Indeed, that’s precisely what’s at issue with Lustig’s lecture: not whether sugar is a problem, but whether it’s the problem. And to make that case, Taubes stacks the deck with statements like this:
The conventional wisdom has long been that the worst that can be said about sugars of any kind is that they cause tooth decay and represent “empty calories” that we eat in excess because they taste so good.
Who the heck claims this? (In journalistic jargon, phrases like “The conventional wisdom has long been…” are known as “weasel words,” because they allow you to make statements that help your argument without finding anyone stupid enough to actually say them.) It’s a convenient distortion, because it lends some misplaced novelty to the “Men Land on the Moon!” discussion that follows, about the links between sugar and metabolic syndrome. Come on, we’ve been talking about “glycemic index,” in which glucose is assigned the nominal maximum value, since the early 1980s. This is an important topic, and perhaps one that not everyone fully appreciates, but it’s tangential to Lustig’s central claim that sugar (and fructose in particular) is a “toxin.”
The central question here is really about dose. Is sugar “unsafe at any dose,” as Ralph Nader might put it? Or is it only unsafe when consumed to excess? And if the latter, what constitutes “excess”? To his credit, Taubes makes this point, though he weakens it by putting it in the mouth of someone he identifies as a lobbyist for the corn refining industry:
[S]ugar and high-fructose corn syrup might be toxic, as Lustig argues, but so might any substance if it’s consumed in ways or in quantities that are unnatural for humans. The question is always at what dose does a substance go from being harmless to harmful? How much do we have to consume before this happens?
Much of the rest of Taubes’s article explores how much sugar we’re now eating, how much it has increased, and how diseases like diabetes and cancer have increased in parallel. It makes a strong case for eating less added sugar — pretty much exactly the same case that Taubes made in his 2007 book Good Calories, Bad Calories, as far as I can tell. Heck, I was convinced in 2007, and I’ve been very conscious of my sugar intake — along with other highly refined carbohydrates — ever since then. What I don’t see here is any reason to be more scared of sugar than I was before on the basis of Lustig’s “sugar is a toxin” argument.
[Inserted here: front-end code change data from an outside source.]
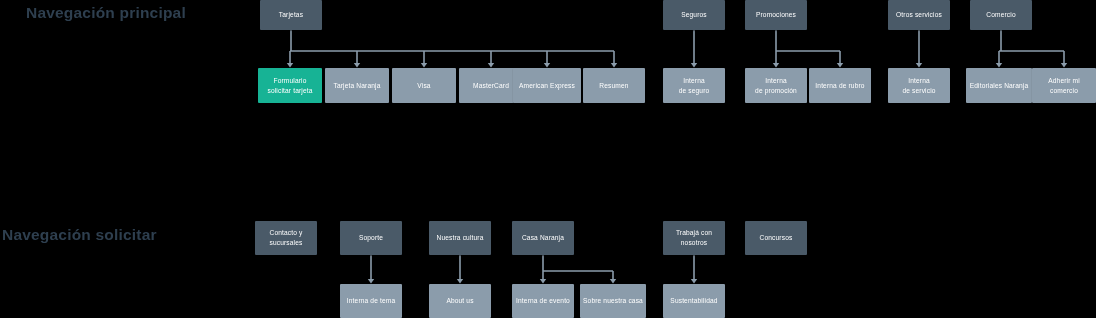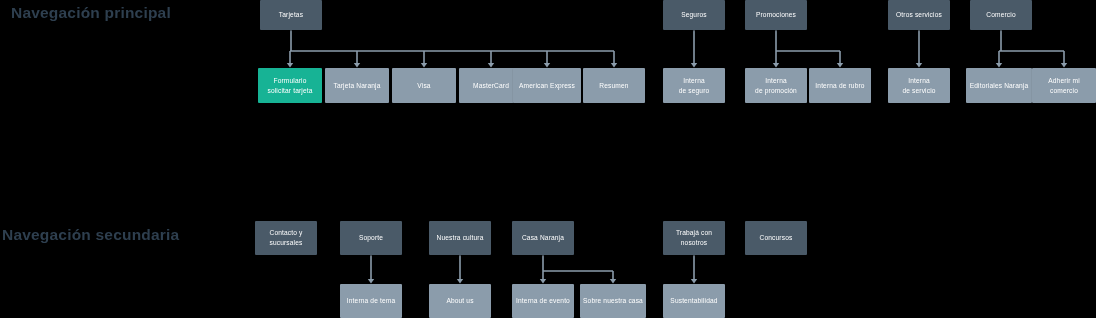--- a/index.html
+++ b/index.html
@@ -29,7 +29,7 @@
     white-space: nowrap;
     font-family: "Liberation Sans", sans-serif;
   }
-  #title-principal  { left: 11px; top: 4px; }
+  #title-principal  { left: 26px; top: 4px; }
   #title-secundaria { left: 2px;  top: 226px; }
 
   .node {

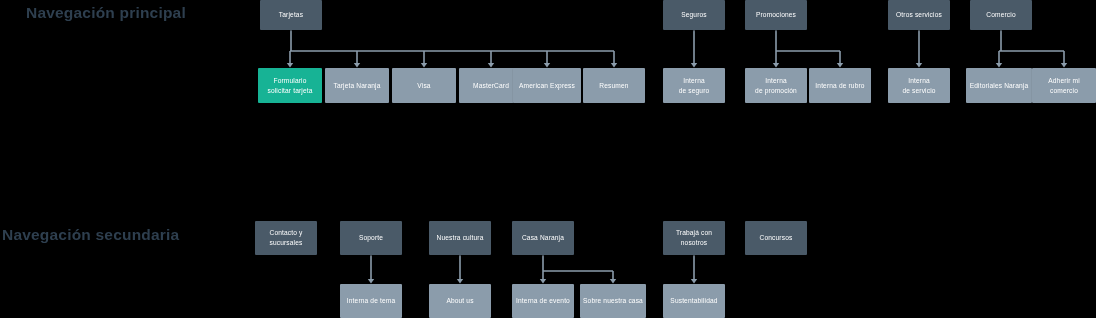--- a/index.html
+++ b/index.html
@@ -208,7 +208,7 @@
 
   <div class="section-title" id="title-principal">Navegación principal</div>
 
-  <div class="section-title" id="title-secundaria">Navegación secundaria</div>
+  <div class="section-title" id="title-secundaria">Navegación solicitar</div>
 </div>
 
 </body></html>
Taubes describes the mechanism of fructose’s action as follows:
In animals, or at least in laboratory rats and mice, it’s clear that if the fructose hits the liver in sufficient quantity and with sufficient speed, the liver will convert much of it to fat. This apparently induces a condition known as insulin resistance…
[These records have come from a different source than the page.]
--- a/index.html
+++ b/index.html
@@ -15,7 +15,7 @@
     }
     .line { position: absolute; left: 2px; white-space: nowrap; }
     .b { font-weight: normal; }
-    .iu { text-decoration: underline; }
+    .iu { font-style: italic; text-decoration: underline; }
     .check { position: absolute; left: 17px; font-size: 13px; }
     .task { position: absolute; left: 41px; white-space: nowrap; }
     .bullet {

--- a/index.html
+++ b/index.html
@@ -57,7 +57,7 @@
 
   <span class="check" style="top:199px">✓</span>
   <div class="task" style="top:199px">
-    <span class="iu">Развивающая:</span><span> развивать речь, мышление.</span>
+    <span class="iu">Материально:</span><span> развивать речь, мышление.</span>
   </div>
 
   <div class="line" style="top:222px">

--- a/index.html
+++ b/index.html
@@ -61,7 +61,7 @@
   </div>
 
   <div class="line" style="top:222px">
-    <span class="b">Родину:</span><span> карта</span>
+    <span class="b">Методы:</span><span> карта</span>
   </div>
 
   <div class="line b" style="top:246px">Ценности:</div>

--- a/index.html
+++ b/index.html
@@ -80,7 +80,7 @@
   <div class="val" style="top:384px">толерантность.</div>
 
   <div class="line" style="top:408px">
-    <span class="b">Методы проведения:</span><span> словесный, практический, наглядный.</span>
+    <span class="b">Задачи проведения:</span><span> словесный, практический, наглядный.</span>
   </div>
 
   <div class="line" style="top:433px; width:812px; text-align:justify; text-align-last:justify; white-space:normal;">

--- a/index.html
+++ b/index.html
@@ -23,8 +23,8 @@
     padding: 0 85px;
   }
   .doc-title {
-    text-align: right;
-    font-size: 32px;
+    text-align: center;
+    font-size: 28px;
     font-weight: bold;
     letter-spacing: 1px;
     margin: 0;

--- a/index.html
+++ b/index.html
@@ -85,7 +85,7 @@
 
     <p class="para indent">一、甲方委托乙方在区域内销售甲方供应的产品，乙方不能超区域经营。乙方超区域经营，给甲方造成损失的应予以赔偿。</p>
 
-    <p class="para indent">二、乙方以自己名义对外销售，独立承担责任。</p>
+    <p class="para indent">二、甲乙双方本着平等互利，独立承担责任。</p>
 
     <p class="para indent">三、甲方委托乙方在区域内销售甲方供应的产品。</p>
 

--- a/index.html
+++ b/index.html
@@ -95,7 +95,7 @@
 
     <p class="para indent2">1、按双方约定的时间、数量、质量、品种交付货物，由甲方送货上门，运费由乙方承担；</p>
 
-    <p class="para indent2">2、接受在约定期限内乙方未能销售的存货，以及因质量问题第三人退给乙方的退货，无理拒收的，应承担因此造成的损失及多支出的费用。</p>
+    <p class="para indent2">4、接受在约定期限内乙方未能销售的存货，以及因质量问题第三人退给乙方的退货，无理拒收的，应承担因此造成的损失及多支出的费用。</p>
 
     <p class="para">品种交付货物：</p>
Again, scary stuff. But how is this different from, say, glucose, or even refined carbs from white bread, which are thought to stimulate insulin resistance if they enter the body “in sufficient quantity and with sufficient speed”? If we’re concluding that fructose is “toxic,” shouldn’t we also conclude that glucose and white bread and all other refined carbs are too? Oh wait, that’s what Gary Taubes proposed in 2007. So what has Lustig added? Fructose causes the same problems as other foods, but through a different biochemical pathway.
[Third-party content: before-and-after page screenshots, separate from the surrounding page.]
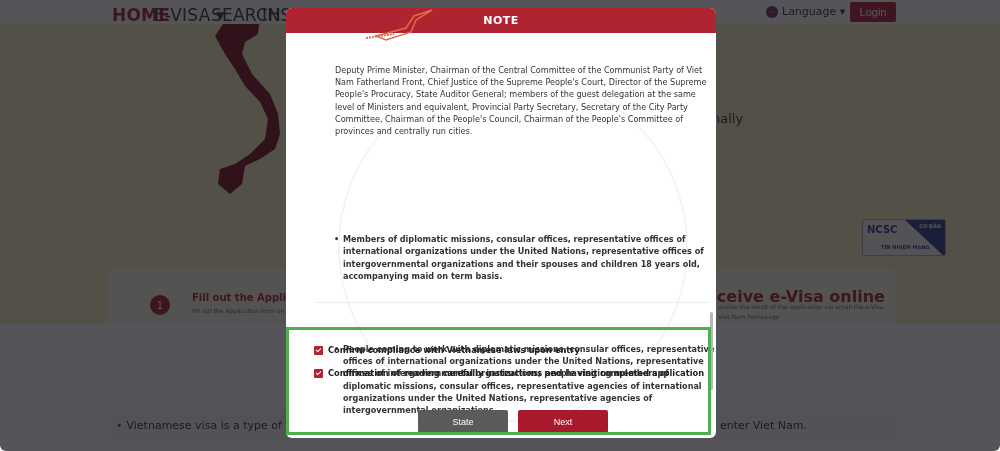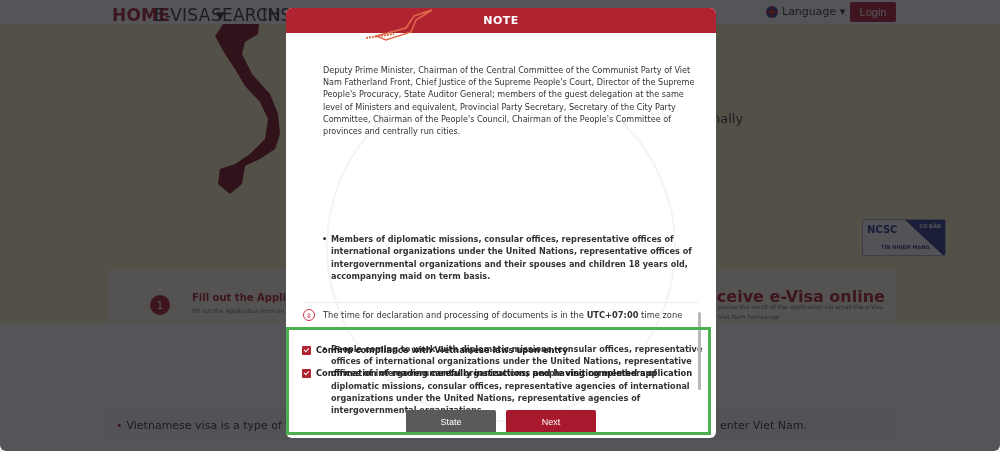--- a/index.html
+++ b/index.html
@@ -46,7 +46,7 @@
   .modal-header { height: 25px; background: #b02432; position: relative; display: flex; align-items: center; justify-content: center; }
   .modal-title { color: #fff; font-weight: bold; font-size: 11px; letter-spacing: 0.5px; }
   .crane { position: absolute; left: 80px; top: 0; width: 70px; height: 34px; }
-  .modal-body { position: absolute; left: 0; top: 34px; width: 430px; height: 340px; }
+  .modal-body { position: absolute; left: 12px; top: 34px; width: 430px; height: 340px; }
   .watermark { position: absolute; left: 40px; top: 30px; width: 350px; height: 350px; border-radius: 50%; border: 2px solid #f4f4f4; }
   .content { position: absolute; left: 37px; top: 22px; width: 372px; font-size: 8.1px; line-height: 12.2px; color: #333; }
   .content p { margin: 0; }

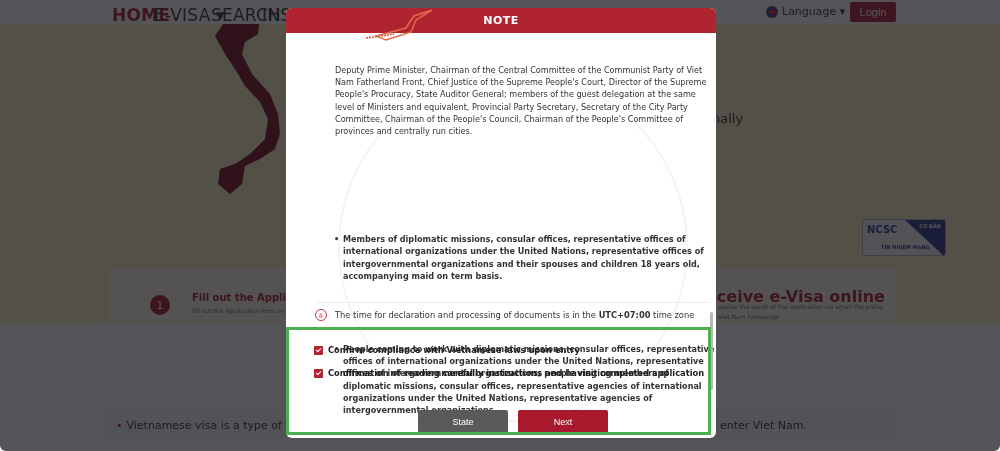--- a/index.html
+++ b/index.html
@@ -136,10 +136,6 @@
       </ul>
     </div>
     <div class="divider"></div>
-    <div class="note-row">
-      <span class="num-circle">8</span>
-      <span><span>The time for declaration and processing of documents is in the </span><b>UTC+07:00</b><span> time zone</span></span>
-    </div>
     <div class="scrollbar"></div>
 
     <label class="check-row c1">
What would get my attention is evidence that cumulative exposure to fructose — independent of the rate of intake — accumulates over time to produce problems. In other words, does eating 50 pounds of sugar spread out over 30 years ultimately produce essentially the same bad effects as eating 50 pounds of sugar in a single year? Or is it only a problem when the dose comes “in sufficient quantity and with sufficient speed”?
To be clear, I have no doubt whatsoever that Lustig is right that we eat too much sugar and it’s causing health problems. I just wonder if there’s actually anyone in the country who didn’t already think that.